# USA Buys Enough Guns in 3 Months to Outfit the Entire Chinese and Indian Army



## Stihl Does It (Apr 27, 2009)

USA Buys Enough Guns in 3 Months to Outfit the Entire Chinese and Indian Army

EveryTown, USA - -(AmmoLand.com)- In just 3 months Americans bought enough guns to outfit the entire Chinese and Indian army’s combined.

You also bought 1,529,635,000 rounds of ammunition in just the month of December 2008. Yeah that is right, that is Billion with a “B”.

This is an evaluation of overall firearms and ammunition purchases based on low end numbers per Federal NIC instacheck data base Statistics. The numbers presented are only PART of the overall numbers of arms and ammunition that have been sold. The actual numbers are much higher.

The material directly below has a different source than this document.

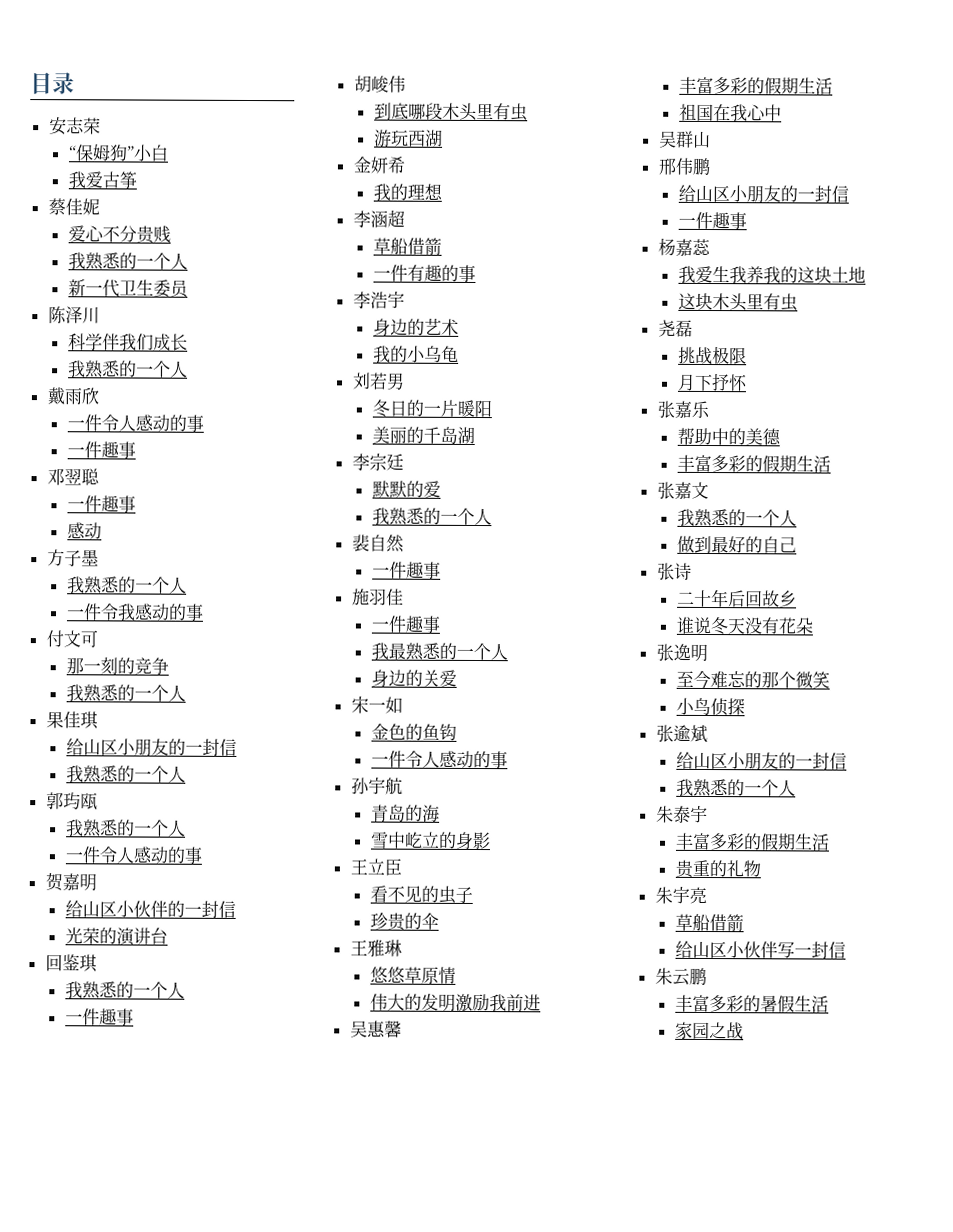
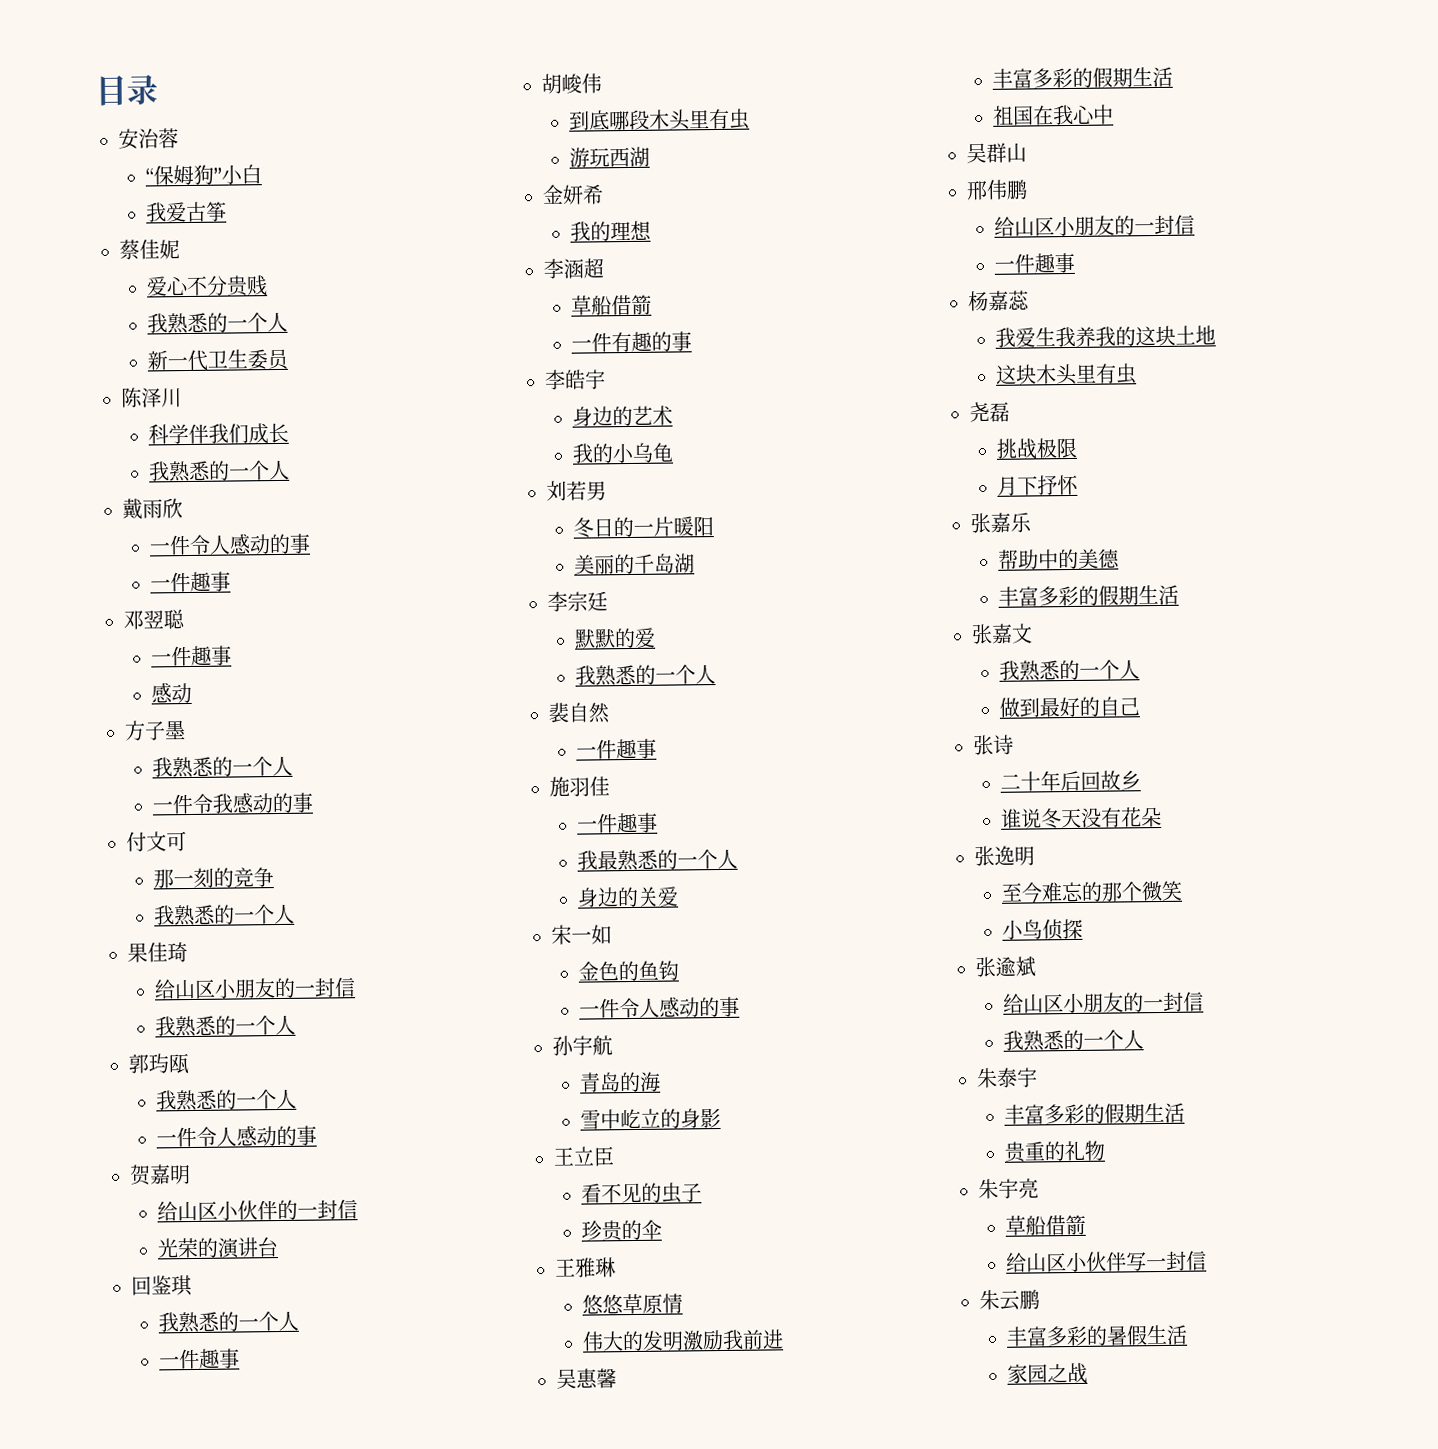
[65,117,101,135] 志荣 -> [138,128,179,149] 治蓉
[79,711,99,730] 琪 -> [167,942,188,963] 琦
[369,291,388,309] 浩 -> [564,369,586,390] 皓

http://www.ammoland.com/2009/04/22/usa-buys-enough-guns-in-3-months-to-outfit-the-entire-chinese-and-indian-army/


----------



## windthrown (Apr 27, 2009)

Good. Now I will sleep better at night.


----------



## iCreek (Apr 28, 2009)

Wow, and I thought I was the only one buying guns, ammo, reloading equipment, primers, powder, bullets, etc. etc. 

Great News !!!!


----------



## windthrown (Apr 28, 2009)

Stores are sold out of ammo here left and right. Guns are about 2x the price that they were two years ago. I bought several cases of ammo for every gun I own about 2 years ago at a gun show for dirt cheap. I mean they were just about giving away the .45 ACP and .223 ammo. I was kicking myself for buying so much of the stuff. Now? Oooooooooooooh.... I have all the guns and ammo that I need or want. May sell some excess ammo and rape someone's wallet for it.


----------



## yooper (Apr 28, 2009)

windthrown said:


> Good. Now I will sleep better at night.

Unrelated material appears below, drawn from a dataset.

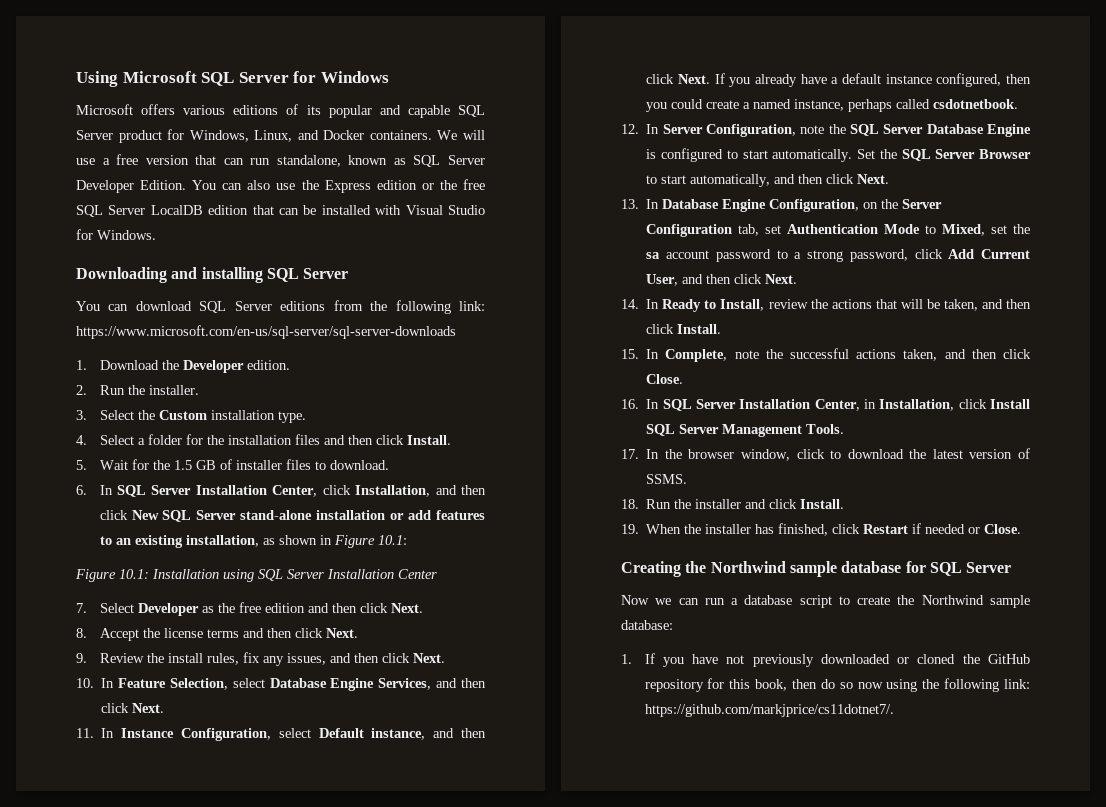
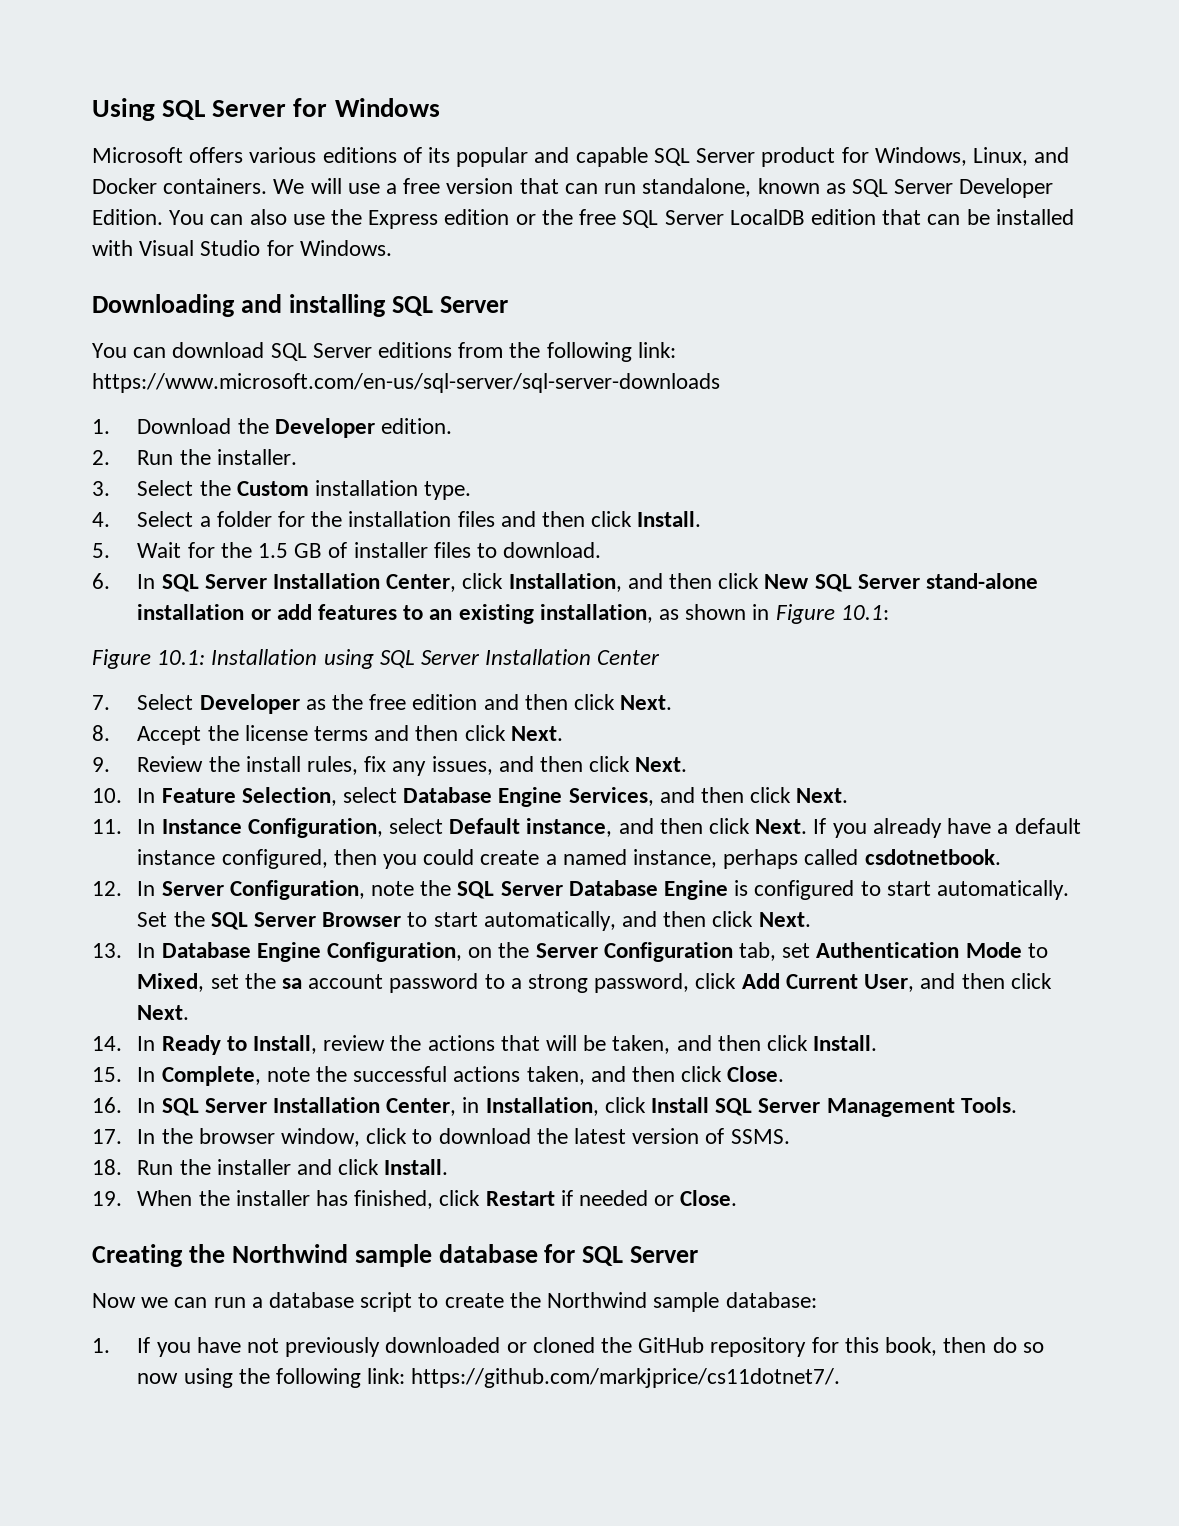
[122,71,197,83] Microsoft -> (155, 109) none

I agree windthrown....its all a good thing!


----------



## yooper (Apr 28, 2009)

windthrown said:


> Stores are sold out of ammo here left and right. Guns are about 2x the price that they were two years ago. I bought several cases of ammo for every gun I own about 2 years ago at a gun show for dirt cheap. I mean they were just about giving away the .45 ACP and .223 ammo. I was kicking myself for buying so much of the stuff. Now? Oooooooooooooh.... I have all the guns and ammo that I need or want. May sell some excess ammo and rape someone's wallet for it.



dont sell your excess ammo, in time you may rape your own wallet and have no play ammo!


----------



## dingeryote (Apr 29, 2009)

windthrown said:


> Stores are sold out of ammo here left and right. Guns are about 2x the price that they were two years ago. I bought several cases of ammo for every gun I own about 2 years ago at a gun show for dirt cheap. I mean they were just about giving away the .45 ACP and .223 ammo. I was kicking myself for buying so much of the stuff. Now? Oooooooooooooh.... I have all the guns and ammo that I need or want. May sell some excess ammo and rape someone's wallet for it.



Same here.

7.62X51 was cheap back in 05'-07' and I was satisfying a need for FAL saturation LOL!! 

5.56 Wolf was 99 bucks a case and cheaper to buy than load, and for CQB/MOUT drills 2-3 times a week was just the ticket.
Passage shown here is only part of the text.